The kneeling woman released Sita’s ankle. “Many think that you must shine a light to see clearly. But some things can only be understood in the dark. Perhaps you’ll know yourself better before you leave this place, Sitamun.” She stood and reached for Sita’s hand. “Now get up.”

Sita blinked at her. “But my ankle…”

The woman cocked her head, birdlike. “Is there something wrong with it?”

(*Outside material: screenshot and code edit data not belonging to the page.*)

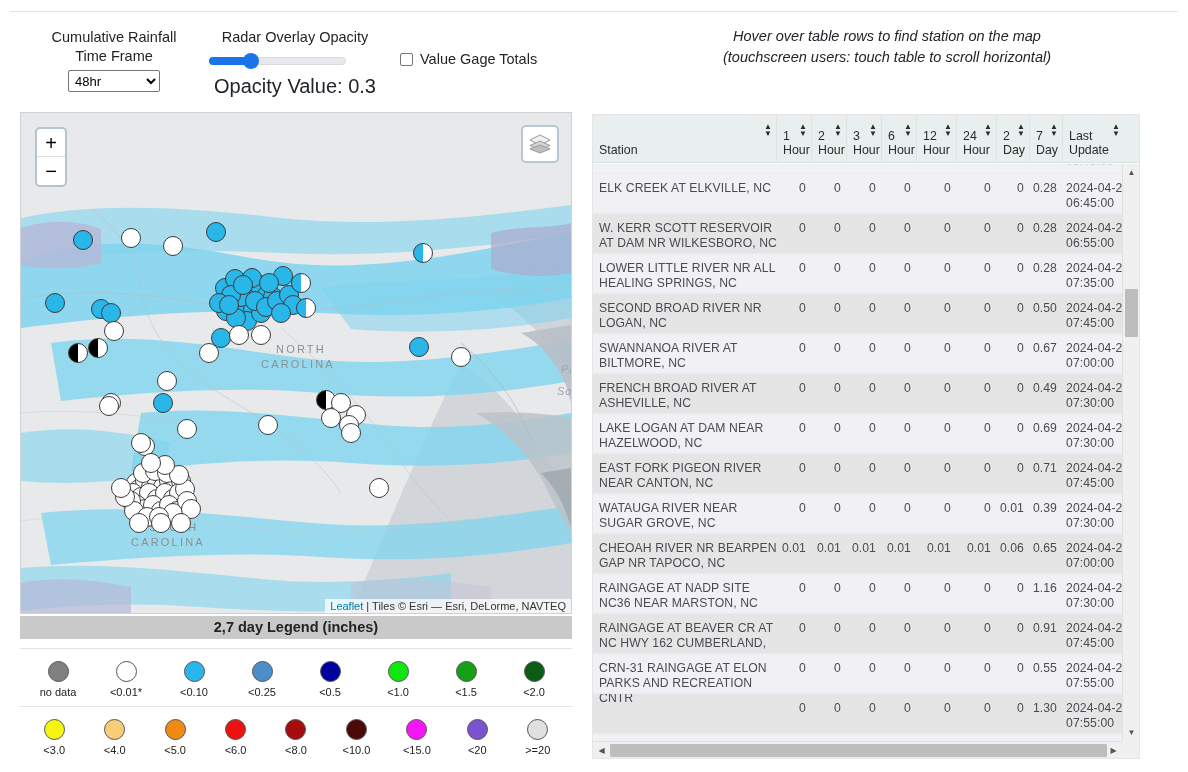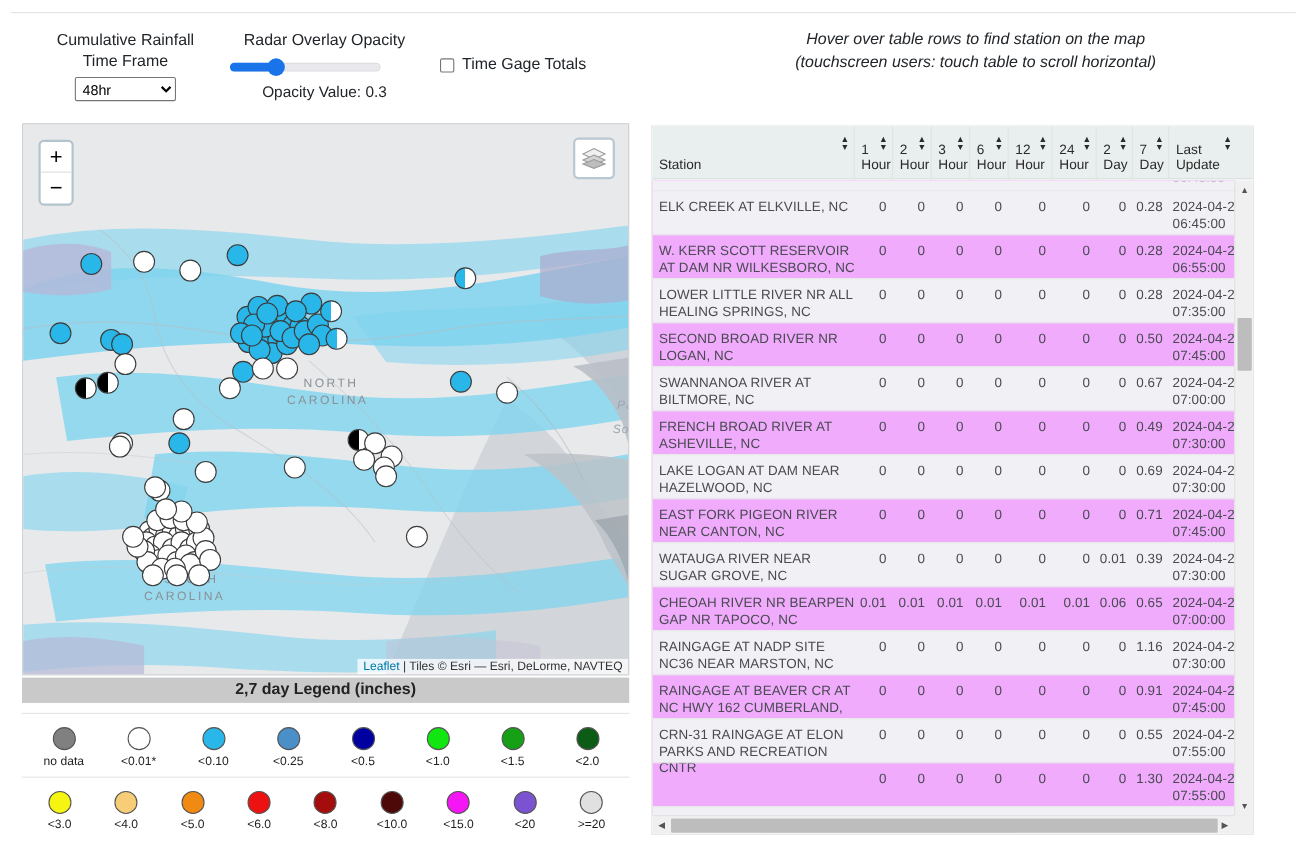"Time Gage Totals" span.gage-label { text: Time -> Value }
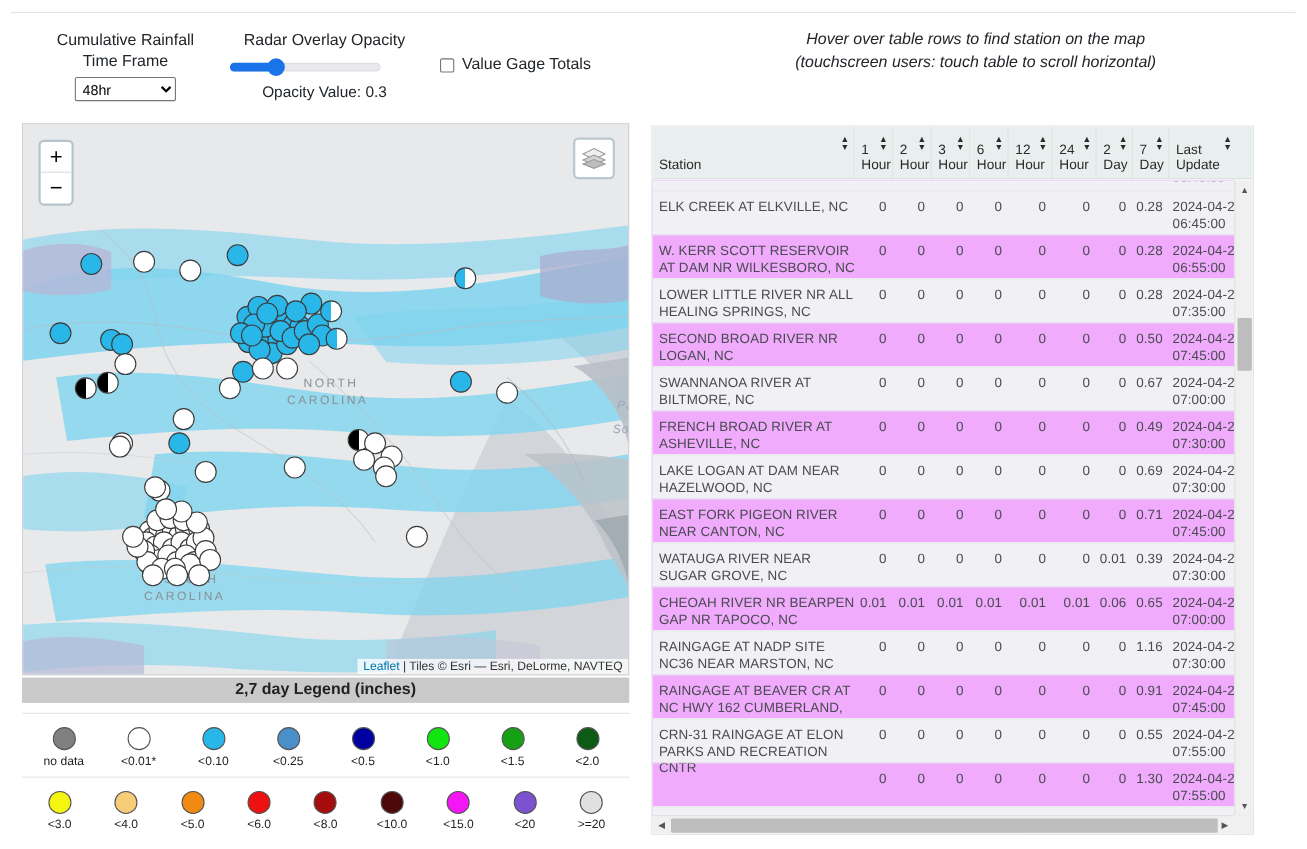"Opacity Value: 0.3" .opacity-value { font-size: 14px -> 20px }
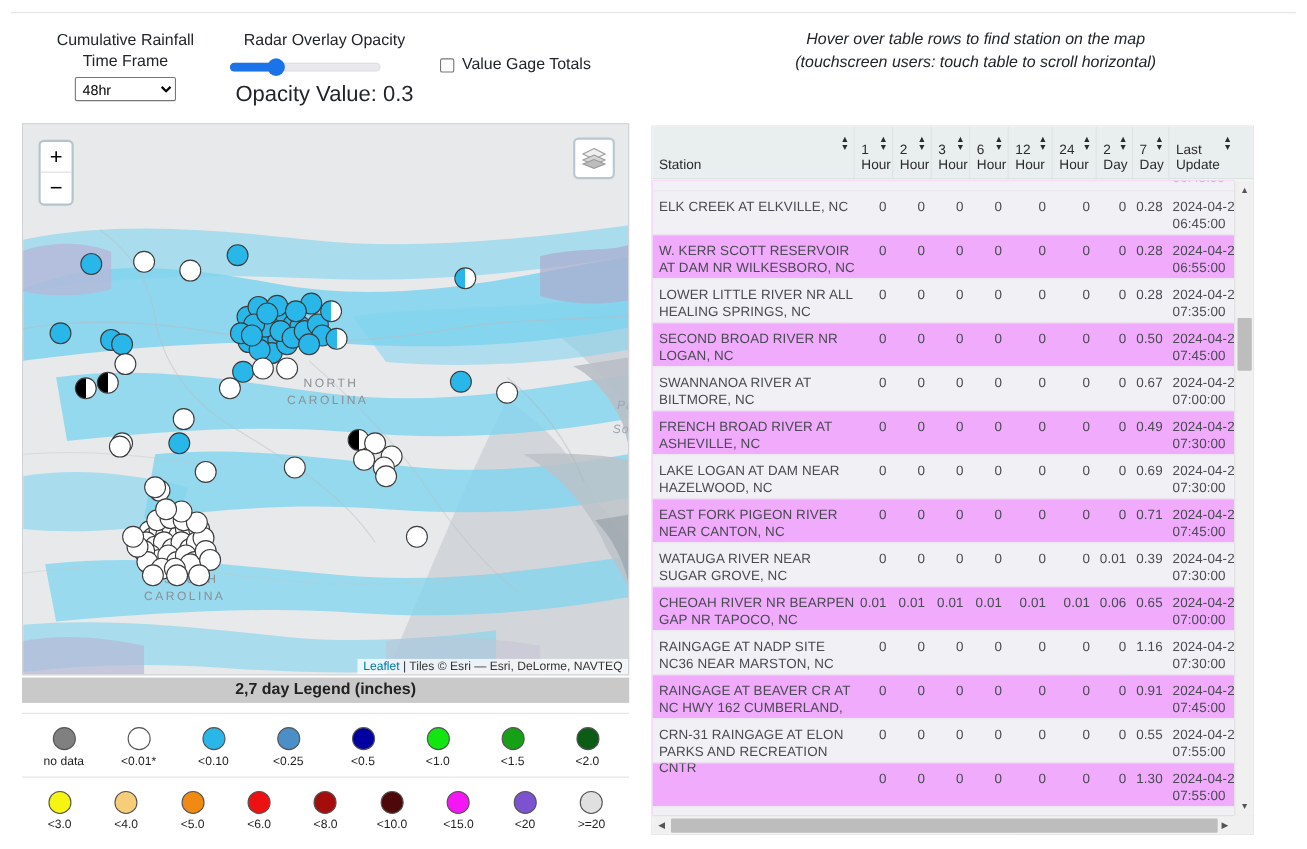"ELK CREEK AT ELKVILLE, NC" .tbl-body { background: #f0abfc -> #e5e5e5 }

“What do you mean? It’s—” The words died on Sita’s lips as she looked down. Her swelling and bruising were gone.

It can’t be…

Tentatively, she flexed her foot. There was no pain. She tried putting a little weight on it.

It was as if the injury had never happened.

“Come along now,” the sister with the torch said merrily. “Mustn’t dawdle!”

Sita rose to her feet, perplexed. “But how—?”

“As I said, my sister has quite a gift!”

Sita stared at them in wonder.Quite a gift indeed! She’d put Khetara’s greatest healers to shame.

She followed the two women as they retraced their steps through the tunnel.

“It’s not often that I meet another set of twins,” Sita said as they walked. “You are twins, aren’t you?”

“We are,” the somber sister replied.

“My brothers and I are triplets, but everyone always says Mery and me might as well be twins, we’re so alike. That used to make me proud. Now…” She trailed off.

“What is he like, your brother Mery?” asked the bright sister.

Sita ducked under a sunken stone in the ceiling. “Charming, fun, passionate…”

“Ah!”

“…selfish, manipulative, ruthless, cruel…”

“Ah.”

“No one in the world was closer to him than me. If anyone should have known what he was capable of, what was truly in his heart…” She wasn’t sure why she was opening up to strangers, but shock and fear had made her honest. Plus, they were very good listeners.

“He did bad things, your brother?” the bright sister asked.

Sita swallowed. “Unimaginable things.”

“And you fear if this evil exists in him, it must exist in you?”

“I suppose I do,” she replied.

“It does.”

Sita didn’t know how to respond. She stopped and leaned against the wall, momentarily short of breath. “W-what?” she finally said.